Christmas pudding rating: 5

THE ADS - WOOLWORTHS

The latest in the series starring Wooly and Worth is set around an advent calendar that comes to life. Each visit through the calendar doors shows different products and carries the "prices worth celebrating" strapline. The ads were written and art directed by Gary McCreadie and Wesley Hawes at Bartle Bogle Hegarty.

THE STRATEGY

Woolworths often tries to mix humour with strong price messaging and this campaign is no exception. The TV ads launched with an 80-second slot booked during a Coronation Street break.

THE CHALLENGE

As with the other retailers, Woolworths is suffering the effects of the popularity of online retailing. It has responded by taking its Christmas theme online for the first time, by launching a website with competitions offering prizes such as £1,000 worth of gift vouchers.

THE VERDICTS

NEIL DAWSON, executive planning director, TBWA\London

Woolworths is using its existing campaign characters Wooly and Worth opening an advent calendar to introduce their Christmas offering. While I'm not remotely averse to the use of cuddly toys in advertising, this doesn't really come off. There isn't enough of the characters to engage the consumer, and the majority of each ad becomes a basic product sequence. This is cheap and cheerful stuff but not much more.

LEON JAUME, executive creative director, WCRS

Woolworths is chronic alcoholic Auntie Eileen.

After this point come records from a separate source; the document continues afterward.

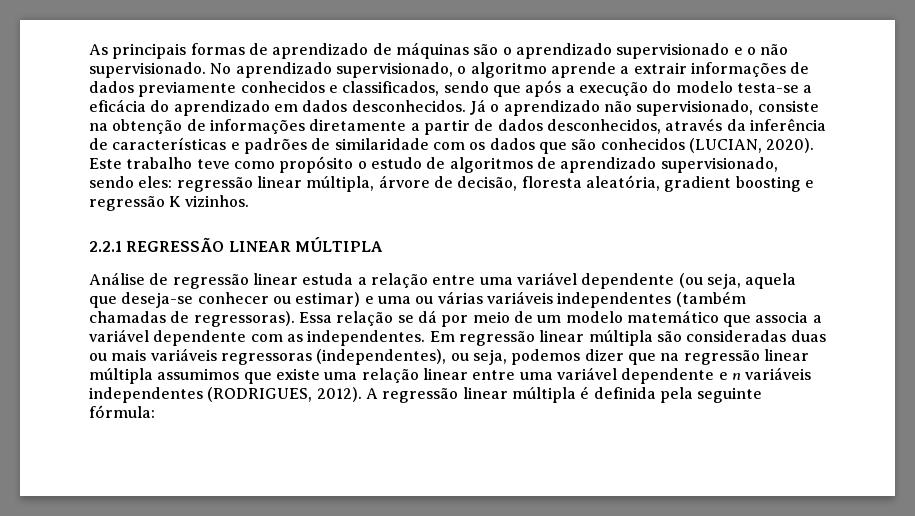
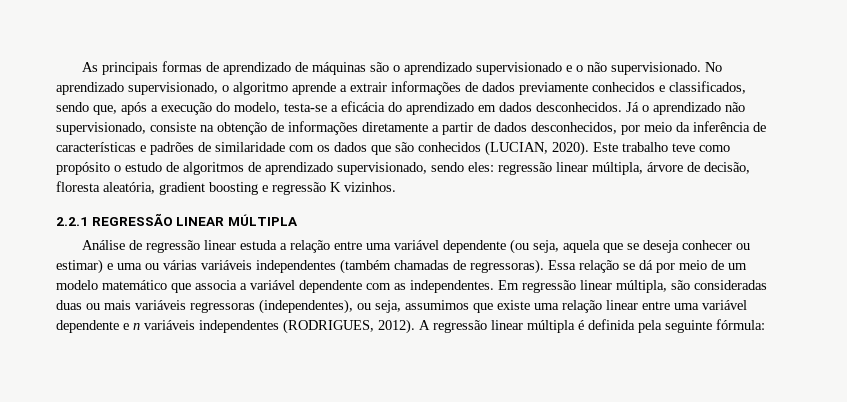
- No aprendizado supervisionado, o algoritmo aprende a extrair informações de dados previamente conhecidos e classificados, sendo que após a execução do modelo testa-se a eficácia do aprendizado em dados desconhecidos.
+ No aprendizado supervisionado, o algoritmo aprende a extrair informações de dados previamente conhecidos e classificados, sendo que, após a execução do modelo, testa-se a eficácia do aprendizado em dados desconhecidos.
- Já o aprendizado não supervisionado, consiste na obtenção de informações diretamente a partir de dados desconhecidos, através da inferência de características e padrões de similaridade com os dados que são conhecidos (LUCIAN, 2020).
+ Já o aprendizado não supervisionado, consiste na obtenção de informações diretamente a partir de dados desconhecidos, por meio da inferência de características e padrões de similaridade com os dados que são conhecidos (LUCIAN, 2020).
- Análise de regressão linear estuda a relação entre uma variável dependente (ou seja, aquela que deseja-se conhecer ou estimar) e uma ou várias variáveis independentes (também chamadas de regressoras).
+ Análise de regressão linear estuda a relação entre uma variável dependente (ou seja, aquela que se deseja conhecer ou estimar) e uma ou várias variáveis independentes (também chamadas de regressoras).
- Em regressão linear múltipla são consideradas duas ou mais variáveis regressoras (independentes), ou seja, podemos dizer que na regressão linear múltipla assumimos que existe uma relação linear entre uma variável dependente e n variáveis independentes (RODRIGUES, 2012).
+ Em regressão linear múltipla, são consideradas duas ou mais variáveis regressoras (independentes), ou seja, assumimos que existe uma relação linear entre uma variável dependente e n variáveis independentes (RODRIGUES, 2012).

She's becoming increasingly tiresome these days, turning up with her incontinent pets and telling unfunny jokes in that INCREDIBLY LOUD VOICE that gets on your nerves and makes the smaller children cry. You start to long for Boxing Day when you can see the back of her.

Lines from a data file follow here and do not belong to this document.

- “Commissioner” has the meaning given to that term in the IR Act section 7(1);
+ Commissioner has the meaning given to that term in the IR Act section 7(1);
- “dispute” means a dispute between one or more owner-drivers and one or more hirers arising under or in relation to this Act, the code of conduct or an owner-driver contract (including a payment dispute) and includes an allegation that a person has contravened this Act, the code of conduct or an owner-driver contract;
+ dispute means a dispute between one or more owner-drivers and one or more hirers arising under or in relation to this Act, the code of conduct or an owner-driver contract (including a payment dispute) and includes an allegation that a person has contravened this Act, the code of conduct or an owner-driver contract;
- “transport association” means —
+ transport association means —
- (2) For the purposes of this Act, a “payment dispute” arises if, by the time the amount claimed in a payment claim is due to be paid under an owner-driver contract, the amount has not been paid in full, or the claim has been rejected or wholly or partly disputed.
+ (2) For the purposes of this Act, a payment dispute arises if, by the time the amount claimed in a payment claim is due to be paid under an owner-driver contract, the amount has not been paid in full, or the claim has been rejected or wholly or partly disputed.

NICKY MIDDLETON, housewife and mother of Luka, Godstone, Surrey

These ads show that there are some good offers in the store and they are supposed to be fun but, to be honest, I found them a bit nauseating and irritating, including the voice, which was particularly annoying. The dog characters don't appeal to me, although they might appeal to a 12-year-old if that is the kind of audience they are trying to attract. These were the only ads that I really didn't want to watch again.

Christmas pudding rating: 1.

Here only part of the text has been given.